Just for kicks, here's a Dart version:

    enum ItemStatus { notAvailable, available, inUse }

    enum FieldState { hidden, readOnly, readWrite }

    FieldState decide(bool requiresApproval, bool canUserApprove, ItemStatus itemStatus) =>
        switch ((requiresApproval, canUserApprove, itemStatus)) {
          (true,  true,  ItemStatus.notAvailable) => FieldState.hidden,
          (false, true,  ItemStatus.notAvailable) => FieldState.hidden,
          (true,  false, ItemStatus.notAvailable) => FieldState.hidden,
          (false, false, ItemStatus.notAvailable) => FieldState.hidden,
          (true,  true,  ItemStatus.available   ) => FieldState.readWrite,
          (false, true,  ItemStatus.available   ) => FieldState.hidden,
          (true,  false, ItemStatus.available   ) => FieldState.readOnly,
          (false, false, ItemStatus.available   ) => FieldState.hidden,
          (true,  true,  ItemStatus.inUse       ) => FieldState.readOnly,
          (false, true,  ItemStatus.inUse       ) => FieldState.hidden,
          (true,  false, ItemStatus.inUse       ) => FieldState.readOnly,
          (false, false, ItemStatus.inUse       ) => FieldState.hidden,
        };
As with F# and Haskell, the compiler will tell you if you didn't cover one of the combinations.

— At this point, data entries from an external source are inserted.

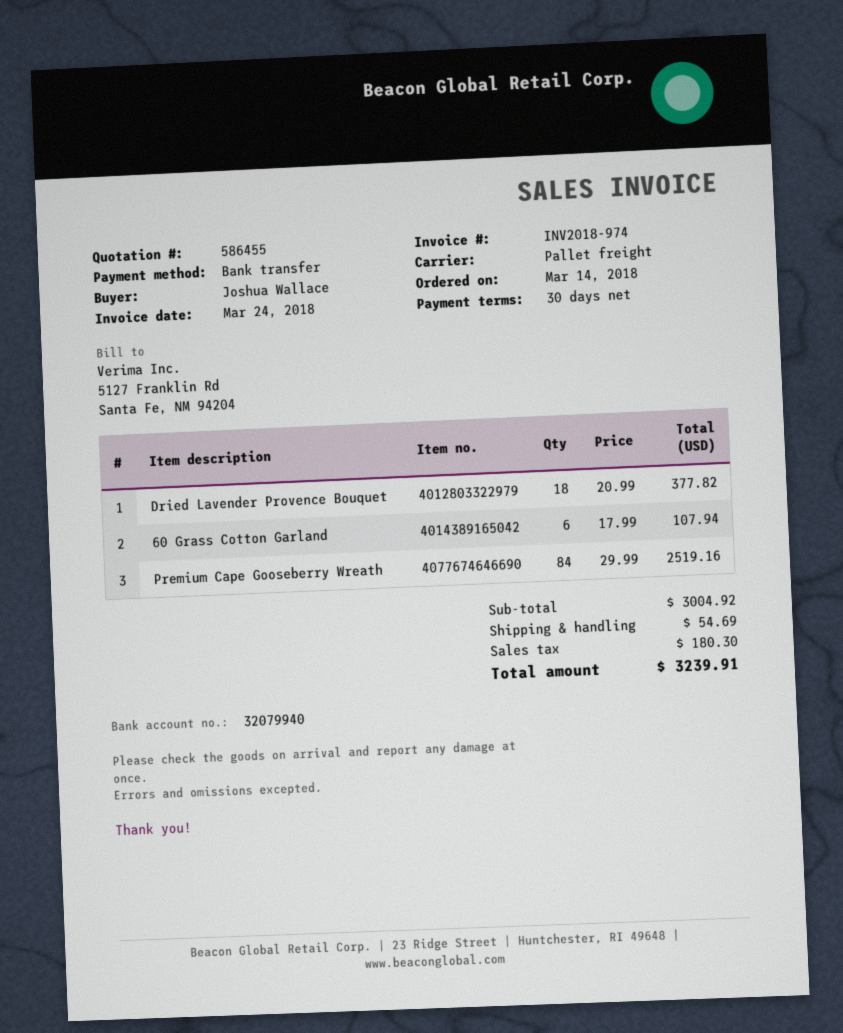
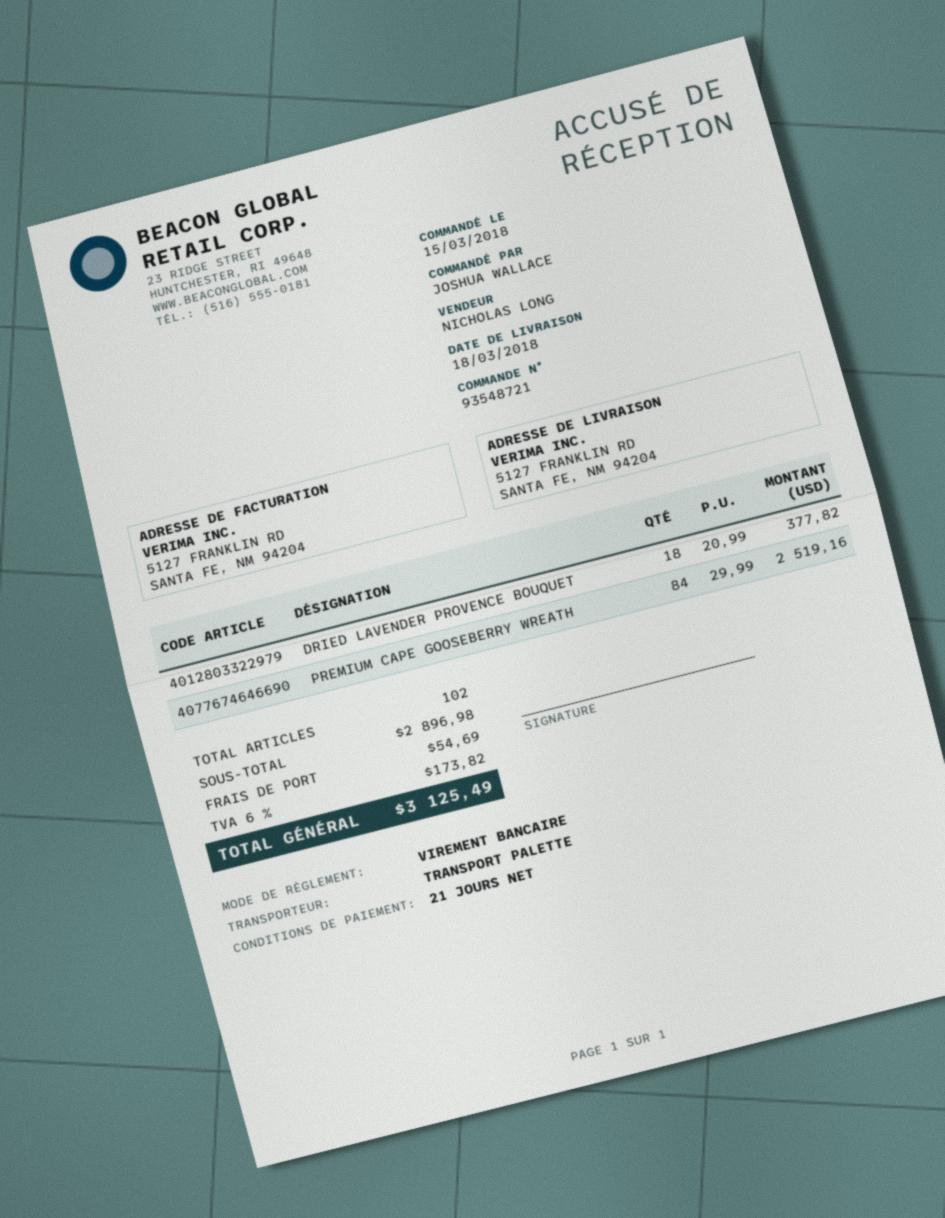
order date: 2018-03-14 -> 2018-03-15
payment terms: 30 days -> 21 days
60 Grass Cotton Garland: 6 x 17.99 = 107.94 -> none
subtotal: 3004.92 -> 2896.98
tax: 180.30 -> 173.82
total: 3239.91 -> 3125.49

In the case of Dart, we go ahead and make it a full compile-time error, not just a warning.

The cool thing about pattern matching over tuples with compile-time exhaustiveness checking is that you can start simplifying and collapsing rows and the compiler will let you know if you made a mistake.

I believe you can simplify the example here to:

    FieldState decide(bool requiresApproval, bool canUserApprove, ItemStatus itemStatus) =>
        switch ((requiresApproval, canUserApprove, itemStatus)) {
          (_,         _, ItemStatus.notAvailable) => FieldState.hidden,
          (false,     _, ItemStatus.available   ) => FieldState.hidden,
          (false,     _, ItemStatus.inUse       ) => FieldState.hidden,
          (true,  false, ItemStatus.available   ) => FieldState.readOnly,
          (true,      _, ItemStatus.inUse       ) => FieldState.readOnly,
          (true,   true, ItemStatus.available   ) => FieldState.readWrite,
        };
Doing that simplification is a useful exercise to then determine how to express the rules you're modeling in a succinct way.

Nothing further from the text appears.